[Stored records]
BEGIN
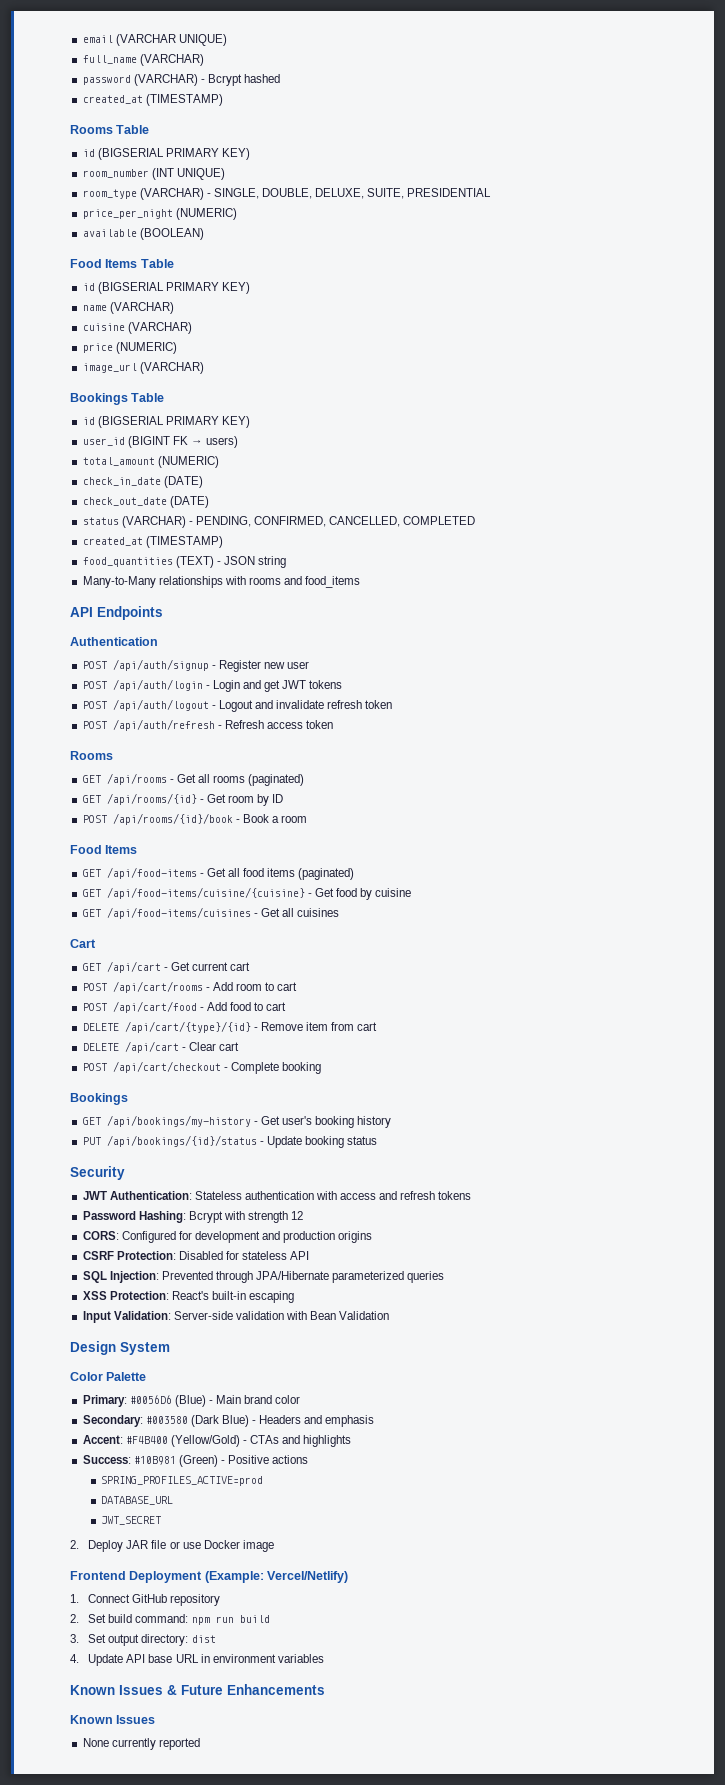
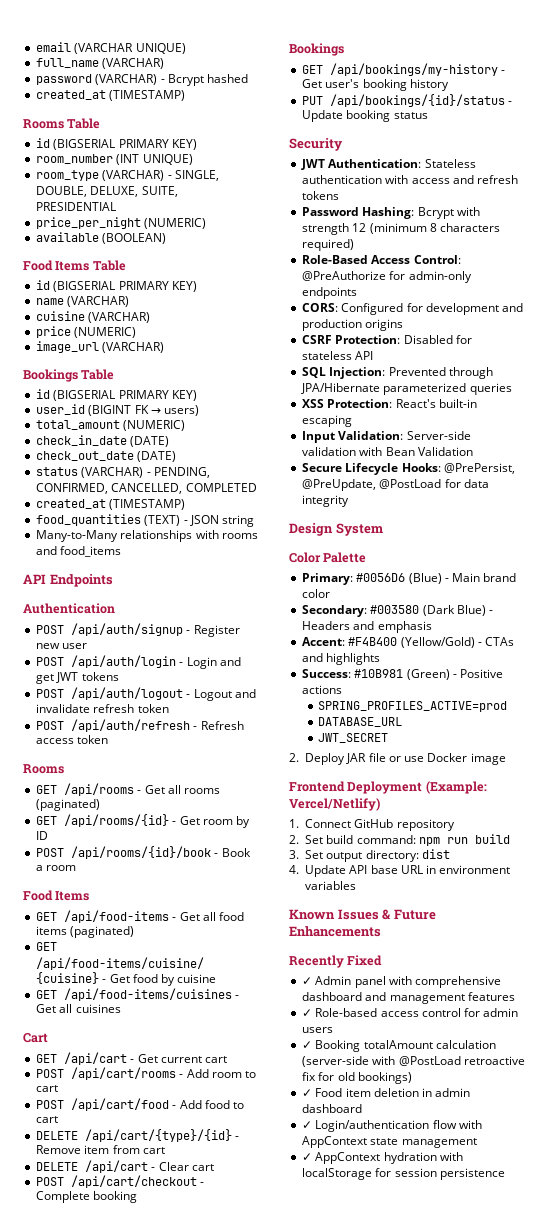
- Password Hashing: Bcrypt with strength 12
+ Password Hashing: Bcrypt with strength 12 (minimum 8 characters required)
+ Role-Based Access Control: @PreAuthorize for admin-only endpoints
+ Secure Lifecycle Hooks: @PrePersist, @PreUpdate, @PostLoad for data integrity
  Known Issues & Future Enhancements
- Known Issues
- None currently reported
+ Recently Fixed
+ ✓ Admin panel with comprehensive dashboard and management features
+ ✓ Role-based access control for admin users
+ ✓ Booking totalAmount calculation (server-side with @PostLoad retroactive fix for old bookings)
+ ✓ Food item deletion in admin dashboard
+ ✓ Login/authentication flow with AppContext state management
+ ✓ AppContext hydration with localStorage for session persistence

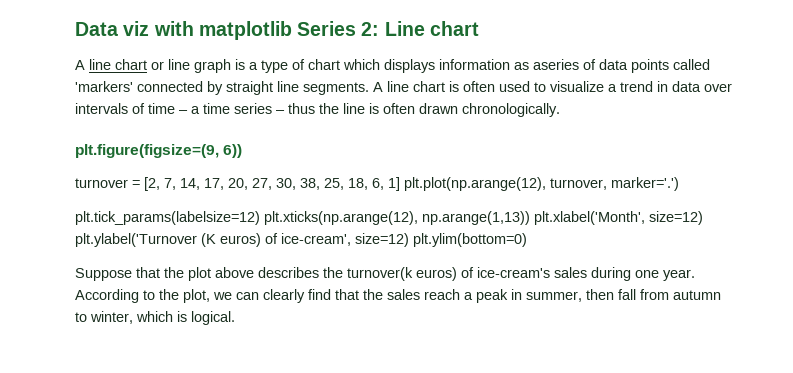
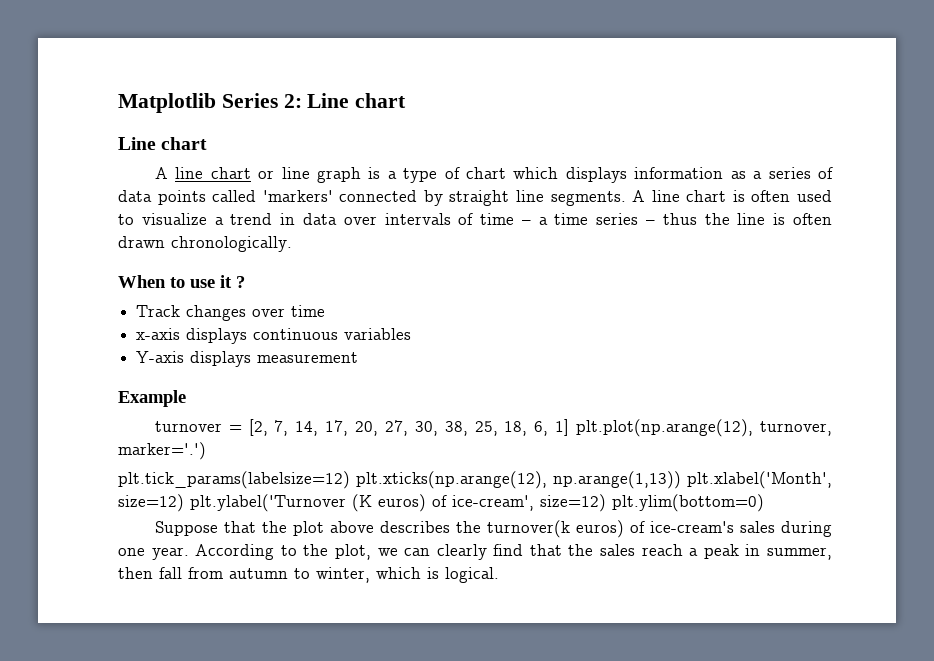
- Data viz with matplotlib Series 2: Line chart
+ Matplotlib Series 2: Line chart
+ Line chart
- A line chart or line graph is a type of chart which displays information as aseries of data points called 'markers' connected by straight line segments.
+ A line chart or line graph is a type of chart which displays information as a series of data points called 'markers' connected by straight line segments.
- plt.figure(figsize=(9, 6))
+ When to use it ?
+ Track changes over time
+ x-axis displays continuous variables
+ Y-axis displays measurement
+ Example

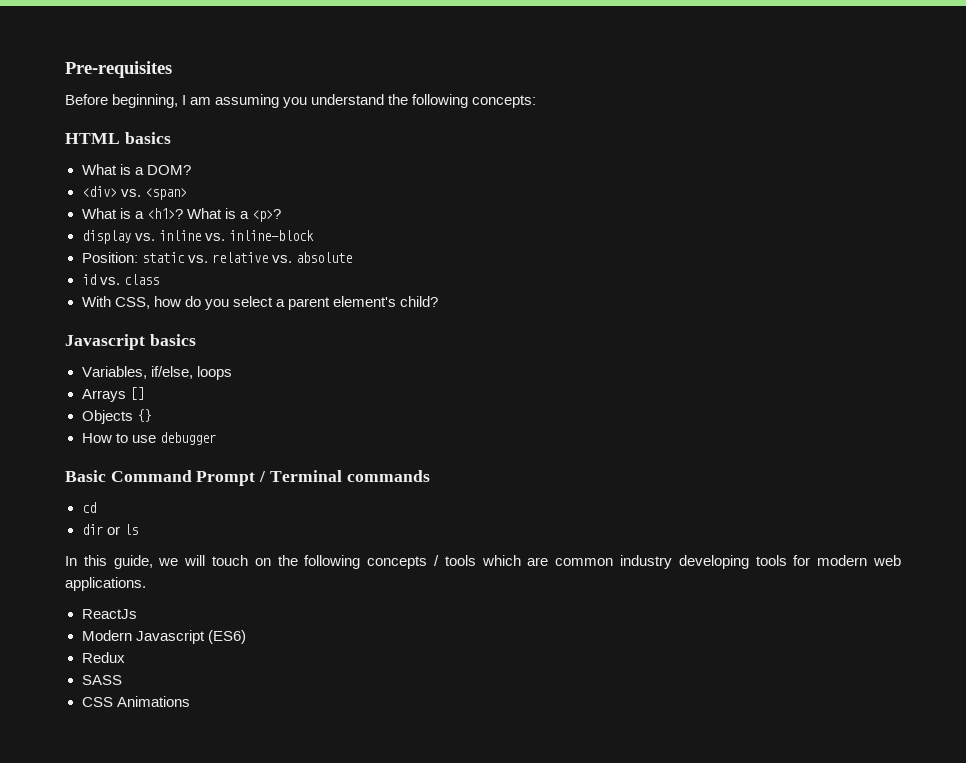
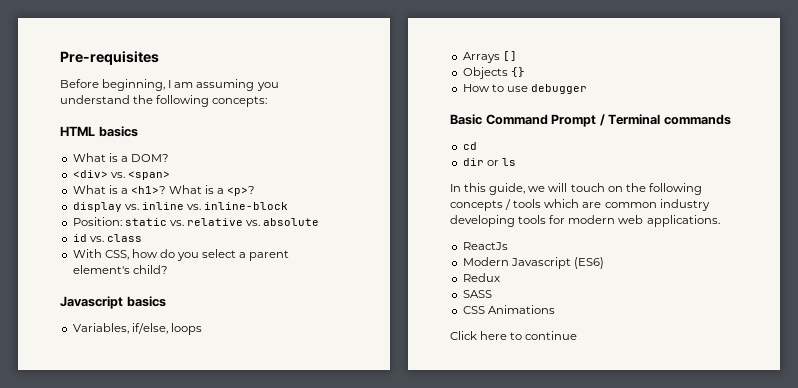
+ Click here to continue

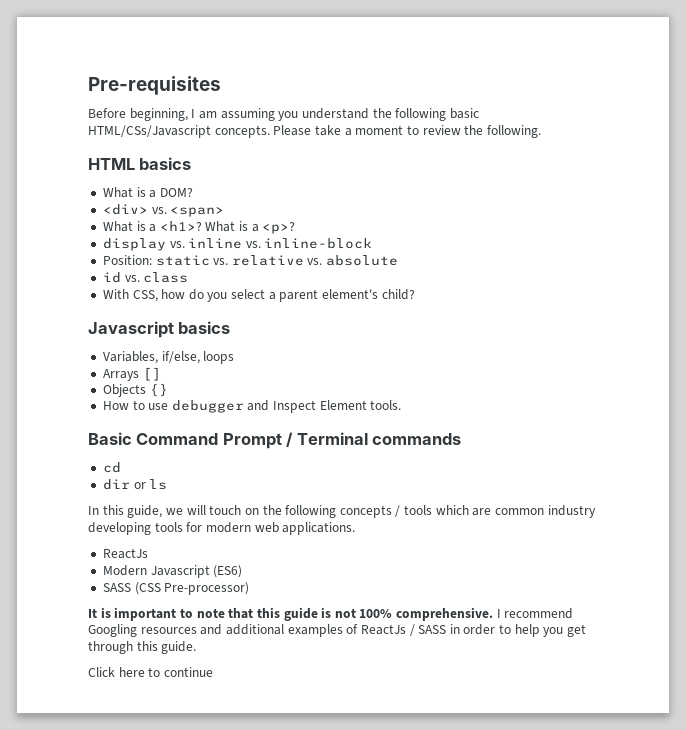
- Before beginning, I am assuming you understand the following concepts:
+ Before beginning, I am assuming you understand the following basic HTML/CSs/Javascript concepts. Please take a moment to review the following.
- How to use debugger
+ How to use debugger and Inspect Element tools.
- Redux
- SASS
- CSS Animations
+ SASS (CSS Pre-processor)
+ It is important to note that this guide is not 100% comprehensive. I recommend Googling resources and additional examples of ReactJs / SASS in order to help you get through this guide.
END
Problem: State how many lines of the records above contain the word "SASS", and give only that number.

Solution for this problem: 3